Laccase encapsulation in chitosan nanoparticles enhances the protein stability against microbial degradation.

Abstract

A novel concept with the result of enzyme stabilization against microbial degradation in real bioremediation processes was developed through the encapsulation of laccase in chitosan nanoparticles. Besides of abundant information on laccase-chitosan conjugates, we report the laccase encapsulation into nanoparticles based in chitosan. The chitosan-tripolyphosphate technique was applied for the production of morphologically homogeneous enzymatic nanoparticles, with high enzyme encapsulation efficiency, small asymmetric sizes (from 40 to 90nm), and rough surfaces. Contrary to macroscopic immobilized enzymes, temperature and pH activity profiles of nano-sized laccase were similar to those of free enzyme. The substrate affinity constant (K M) of nano-encapsulated laccase was similar to these from free enzyme, while its activity rate constant (k cat) represented 60% of these obtained with free enzyme.

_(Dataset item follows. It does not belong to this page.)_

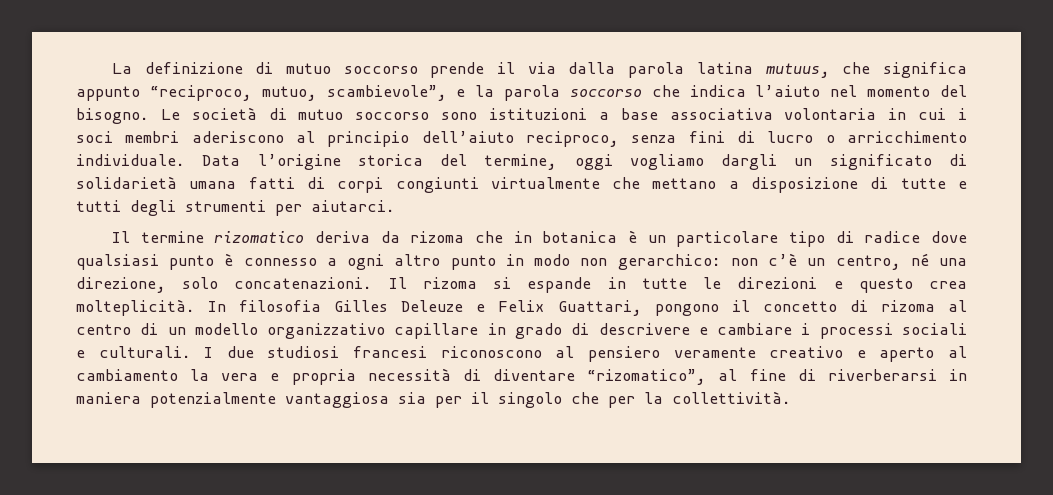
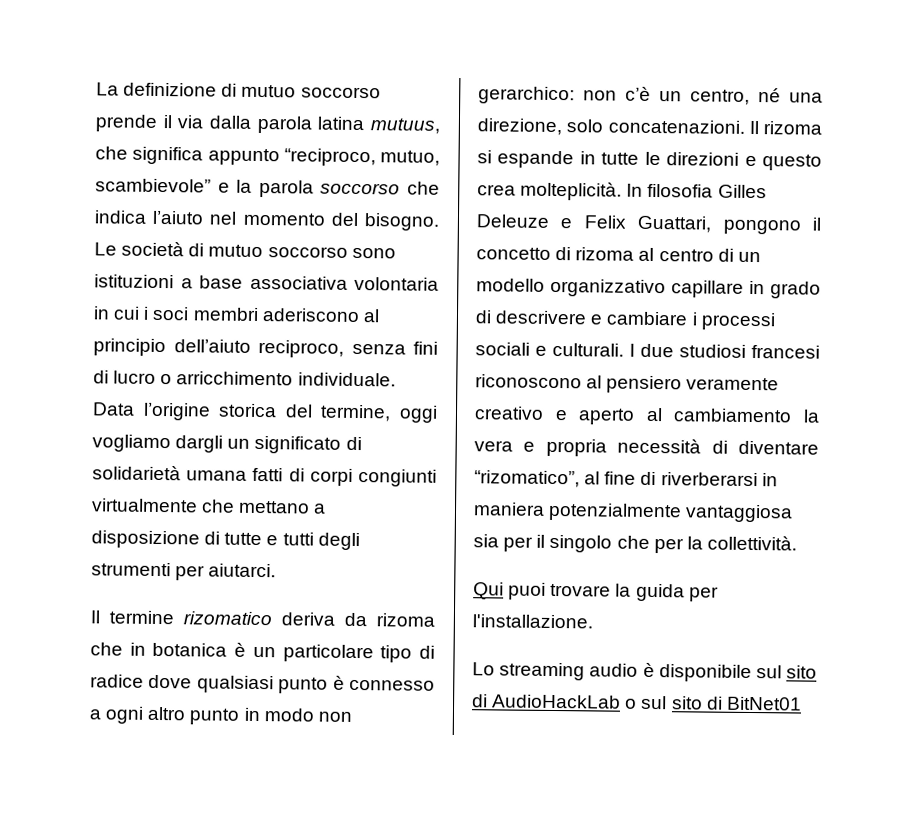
[326,85,447,101] scambievole”, -> [95,178,211,193] scambievole”
(791, 397) none -> [473,582,719,602] [472,614,593,629] [472,662,818,683] [472,694,802,711] // Qui puoi trovare la guida per l'installazione. // Lo streaming audio è disponibile sul sito di AudioHackLab o sul sito di BitNet01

Importantly, stability of nano-encapsulated laccase against microbial degradation in soil, compost, and wastewater was significantly increased. After 24h exposure to wastewater from a treatment plant, the laccase activity of the nanoparticles was 82.8% of initial activity, compared with only 7.8% retained activity for free enzyme. After 36h incubation in compost extract, the laccase nanoparticles showed 72.4% of the initial activity, while the free enzyme was almost completely inactivated. Finally, after 84h incubation in soil extract, the nanoparticles and free preparations showed 57.9 and 17.3% of the initial activity, respectively. Thus, the nanoencapsulation of enzymes able to transform pollutants is an alternative to improve the operational lifetime of enzymes in real environmental applications.